Logistics is full of surprises. Kim blogs from Chad...

I'm part of an impromptu-assembly line, cutting slits into small pieces of paper. I'm the last stop in the line, and after me, the little slips of paper tumble into a small tupperware box. The person before me in line keeps me supplied with small, white rectangles.

We're preparing sample-collection materials for blood testing for a drug-resistance study, but it sure feels like kindergarten arts and crafts time. Not all work here is hard. We're having a blast, making fun of ourselves passing the time at scissorplay.
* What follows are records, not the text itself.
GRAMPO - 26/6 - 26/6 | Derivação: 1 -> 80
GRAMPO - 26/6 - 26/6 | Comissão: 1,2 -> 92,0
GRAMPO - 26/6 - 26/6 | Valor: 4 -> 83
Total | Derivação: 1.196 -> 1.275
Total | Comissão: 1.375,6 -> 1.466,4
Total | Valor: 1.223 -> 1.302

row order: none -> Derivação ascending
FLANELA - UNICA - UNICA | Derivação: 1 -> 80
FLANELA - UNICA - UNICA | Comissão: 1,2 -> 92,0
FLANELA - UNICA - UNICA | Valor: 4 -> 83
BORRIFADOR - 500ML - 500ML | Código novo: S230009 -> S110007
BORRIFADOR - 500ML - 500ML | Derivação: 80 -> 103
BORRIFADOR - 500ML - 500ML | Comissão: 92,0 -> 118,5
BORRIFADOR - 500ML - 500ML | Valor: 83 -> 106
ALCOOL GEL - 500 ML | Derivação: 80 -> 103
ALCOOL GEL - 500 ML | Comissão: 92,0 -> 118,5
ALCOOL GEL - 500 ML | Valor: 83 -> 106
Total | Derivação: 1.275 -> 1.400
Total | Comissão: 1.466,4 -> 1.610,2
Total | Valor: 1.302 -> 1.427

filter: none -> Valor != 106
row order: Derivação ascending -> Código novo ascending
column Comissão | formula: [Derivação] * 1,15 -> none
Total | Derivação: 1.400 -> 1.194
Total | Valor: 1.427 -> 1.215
The 2cm by 3cm rectangles with 4 strips of 1/2 cm by 1 cm will be sent to the rural health centers in a matter of days. There, the Health Care Workers will collect a small drop of blood (from a malaria-positive, consenting patient) on each of the 4 strips, dry the sample, and prepare it for shipment to Bamako for analysis. We're part of an Epicentre study investigating the possibility of resistance or mutation in one of the parasites that causes malaria. MSF has been distributing malaria prophylaxis to the at-risk population in the district of Moissala each rainy season for the past two years. This will be our third year, and Epicentre is repeating its initial resistance study to monitor the response of the parasite. We don't want to breed a superbug.
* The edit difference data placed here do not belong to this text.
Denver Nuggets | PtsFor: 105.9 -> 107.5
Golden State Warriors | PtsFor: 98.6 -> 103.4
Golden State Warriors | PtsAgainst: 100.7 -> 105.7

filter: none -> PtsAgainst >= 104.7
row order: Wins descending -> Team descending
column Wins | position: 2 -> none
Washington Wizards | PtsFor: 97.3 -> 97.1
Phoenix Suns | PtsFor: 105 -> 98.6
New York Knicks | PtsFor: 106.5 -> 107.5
I figure out that I can cut 3 slips of paper at a time. Things go faster.

These slips of paper are at once highly specific and very non-sophisticated. The lab in Mali has worked extensively to specify the exact weight and density of the filter paper to be used, along with the size of each rectangle, the location of each cut that I'm now carefully completing. All of that specification, and it's being carried out on a Sunday afternoon in sweltering Chad, by a logistician, an epidemiologist, an administrator, and a couple doctors. With scissors.

I try four slips of paper, but my scissors are too dull. I eye the scissors of my neighbor, planning to swipe them when she goes to the bathroom.

The slips of paper have come here from our Paris office (I don't know where the filter paper was manufactured before that), then will spend a couple months in the remote rural health centers of Moissala. After that, we'll collect them and send them off to Ndjamena. The team there will take care of the customs documents necessary to send them to one of finest malaria labs in the world, located in Bamako, Mali. These pieces of paper are pretty well-traveled.

1000 slips of paper later, we're ready for a two-month long study.